Leaving out the images, repeat all the lines below exactly.

|---|

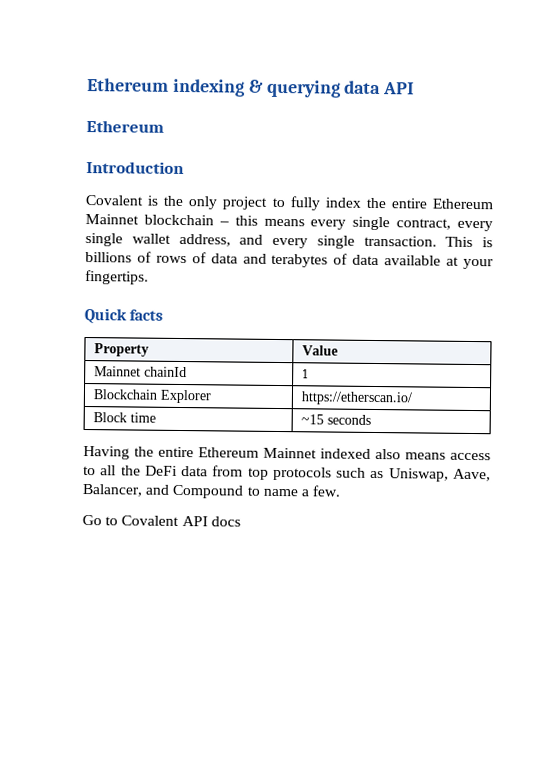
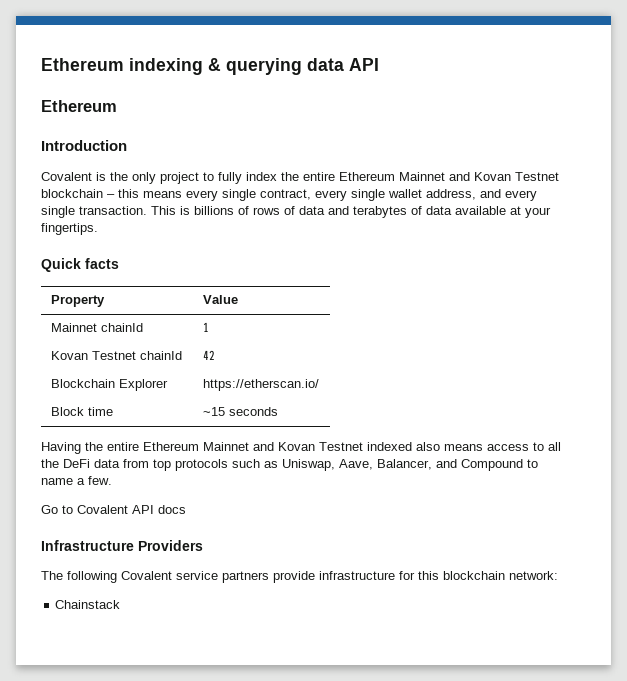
(139, 219) none -> [449,172,559,181] and Kovan Testnet
(310, 373) none -> [50,351,182,360] [202,350,215,360] // Kovan Testnet chainId | 42
(317, 453) none -> [253,442,363,451] and Kovan Testnet
(241, 521) none -> [41,540,203,551] [41,571,558,583] [55,600,121,609] // Infrastructure Providers // The following Covalent service partners provide infrastructure for this blockchain network: // Chainstack

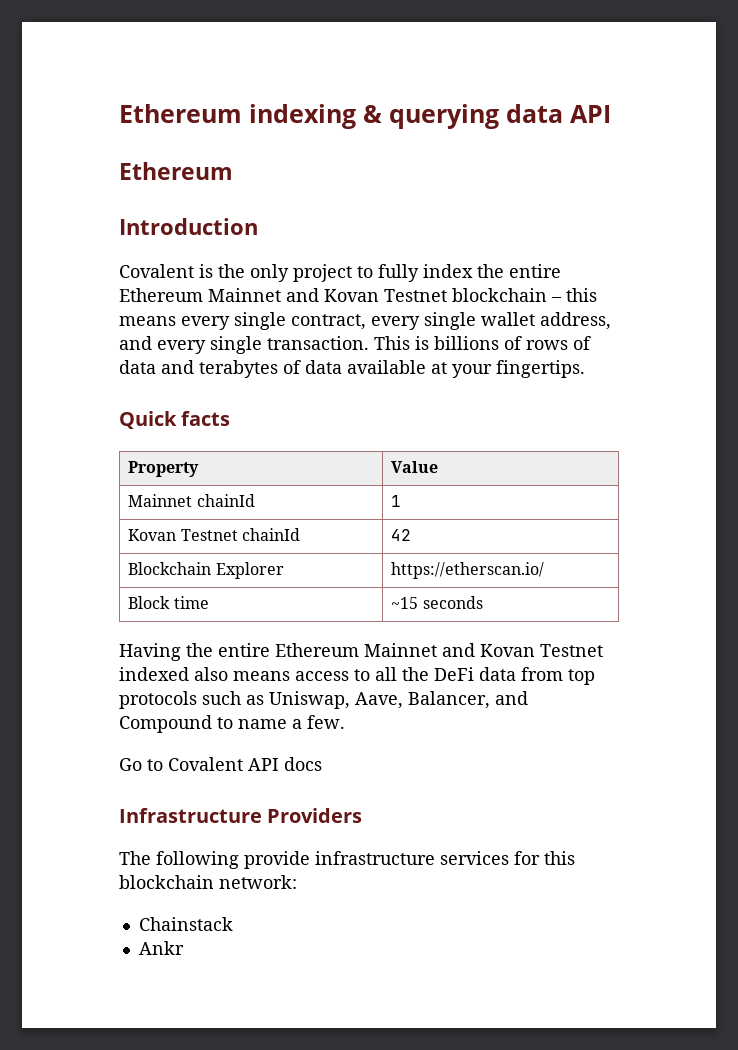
[121,571,269,583] Covalent service partners -> (239, 860) none
(395, 575) none -> [440,851,509,865] services
(121, 604) none -> [138,941,184,955] // Ankr

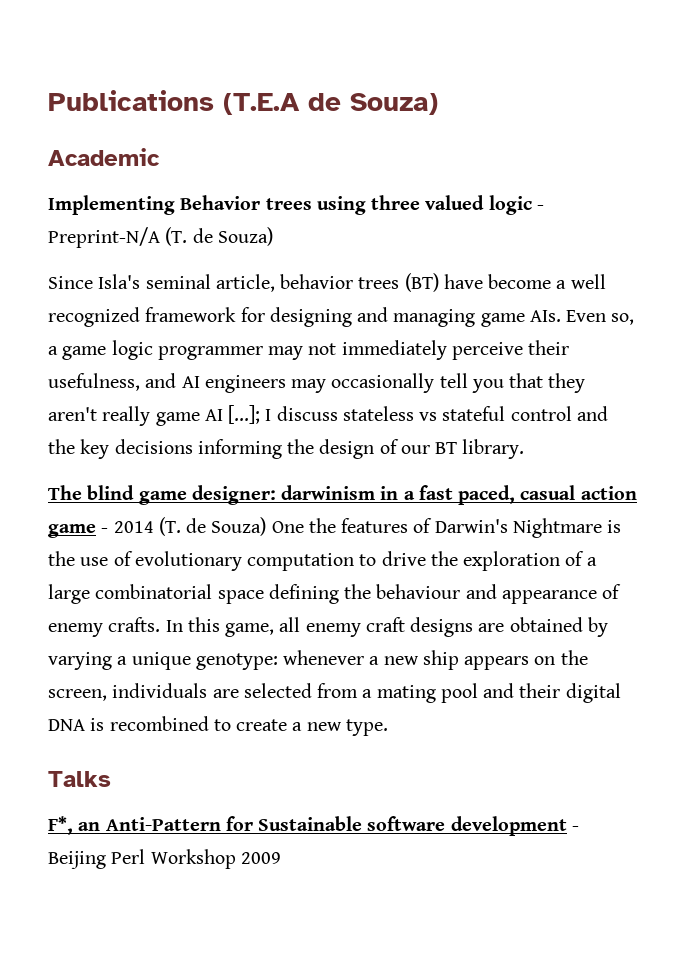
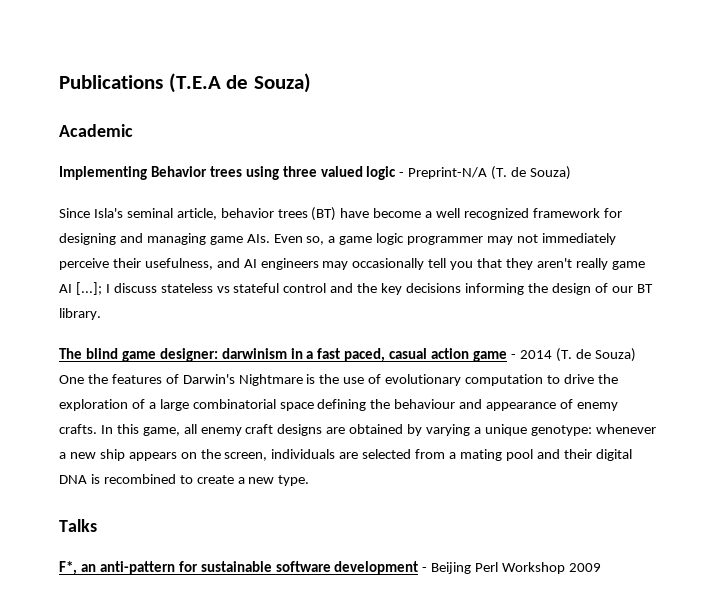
[105,816,363,831] Anti-Pattern for Sustainable -> [99,561,272,575] anti-pattern for sustainable

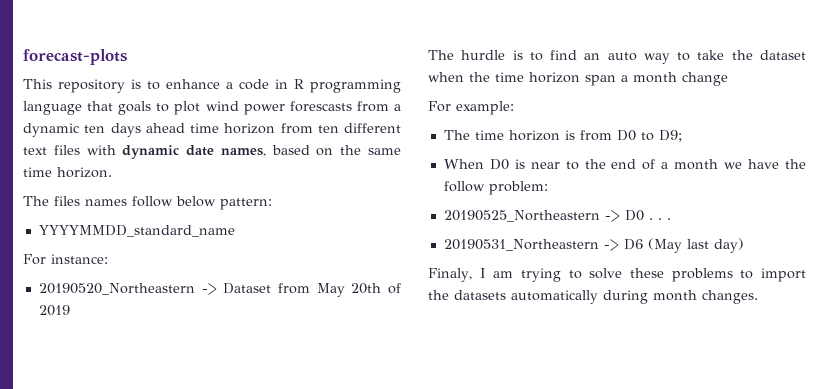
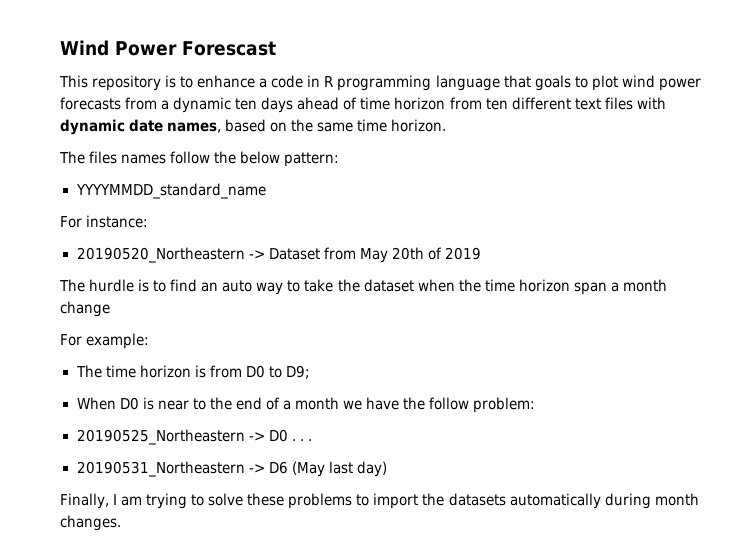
[23,49,127,65] forecast-plots -> [60,40,276,56] Wind Power Forescast
[289,101,352,112] forescasts -> [60,97,121,110] forecasts
(185, 128) none -> [343,97,358,110] of
(173, 201) none -> [214,151,237,164] the
[428,268,472,282] Finaly, -> [60,493,109,509] Finally,

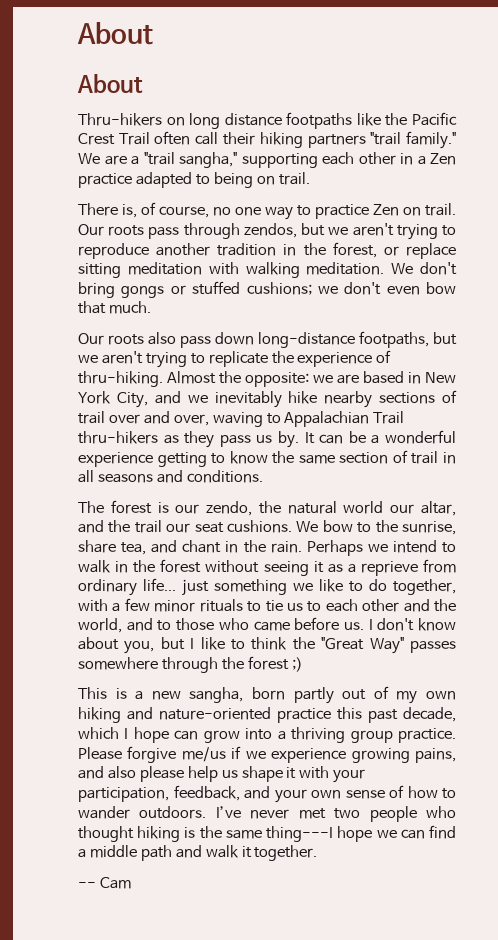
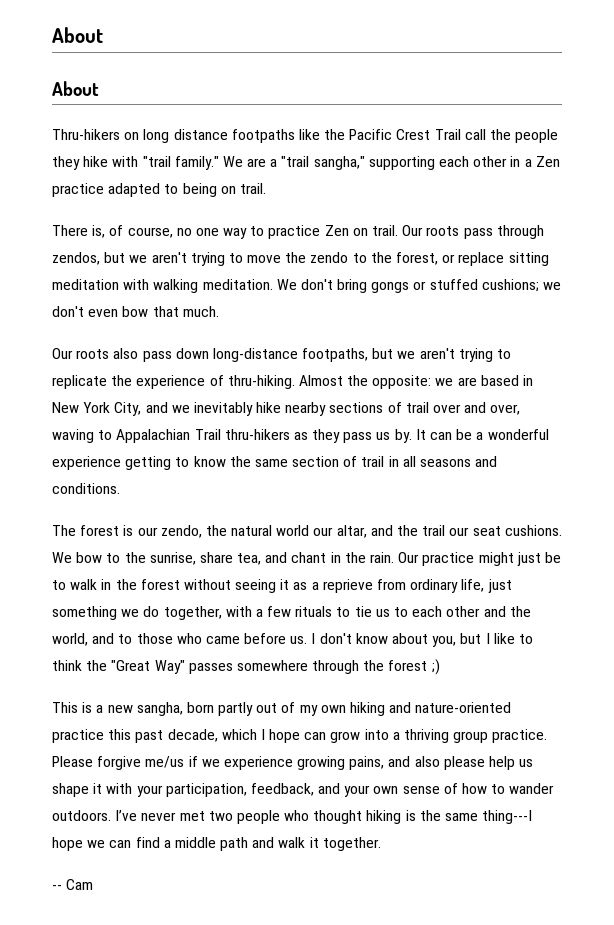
[154,131,366,148] often call their hiking partners -> [464,129,559,143] [52,156,139,170] call the people they hike with
[78,243,297,259] reproduce another tradition in -> [247,252,367,263] move the zendo to
[306,540,437,556] Perhaps we intend -> [398,552,561,566] Our practice might just be
[143,578,176,591] life... -> [461,579,485,592] life,
[319,579,363,592] like to -> (140, 613) none
[154,600,196,612] minor -> (292, 611) none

|---|

__Problem solution__:
(139, 219) none -> [449,172,559,181] and Kovan Testnet
(310, 373) none -> [50,351,182,360] [202,350,215,360] // Kovan Testnet chainId | 42
(317, 453) none -> [253,442,363,451] and Kovan Testnet
(241, 521) none -> [41,540,203,551] [41,571,558,583] [55,600,121,609] // Infrastructure Providers // The following Covalent service partners provide infrastructure for this blockchain network: // Chainstack

[121,571,269,583] Covalent service partners -> (239, 860) none
(395, 575) none -> [440,851,509,865] services
(121, 604) none -> [138,941,184,955] // Ankr

[105,816,363,831] Anti-Pattern for Sustainable -> [99,561,272,575] anti-pattern for sustainable

[23,49,127,65] forecast-plots -> [60,40,276,56] Wind Power Forescast
[289,101,352,112] forescasts -> [60,97,121,110] forecasts
(185, 128) none -> [343,97,358,110] of
(173, 201) none -> [214,151,237,164] the
[428,268,472,282] Finaly, -> [60,493,109,509] Finally,

[154,131,366,148] often call their hiking partners -> [464,129,559,143] [52,156,139,170] call the people they hike with
[78,243,297,259] reproduce another tradition in -> [247,252,367,263] move the zendo to
[306,540,437,556] Perhaps we intend -> [398,552,561,566] Our practice might just be
[143,578,176,591] life... -> [461,579,485,592] life,
[319,579,363,592] like to -> (140, 613) none
[154,600,196,612] minor -> (292, 611) none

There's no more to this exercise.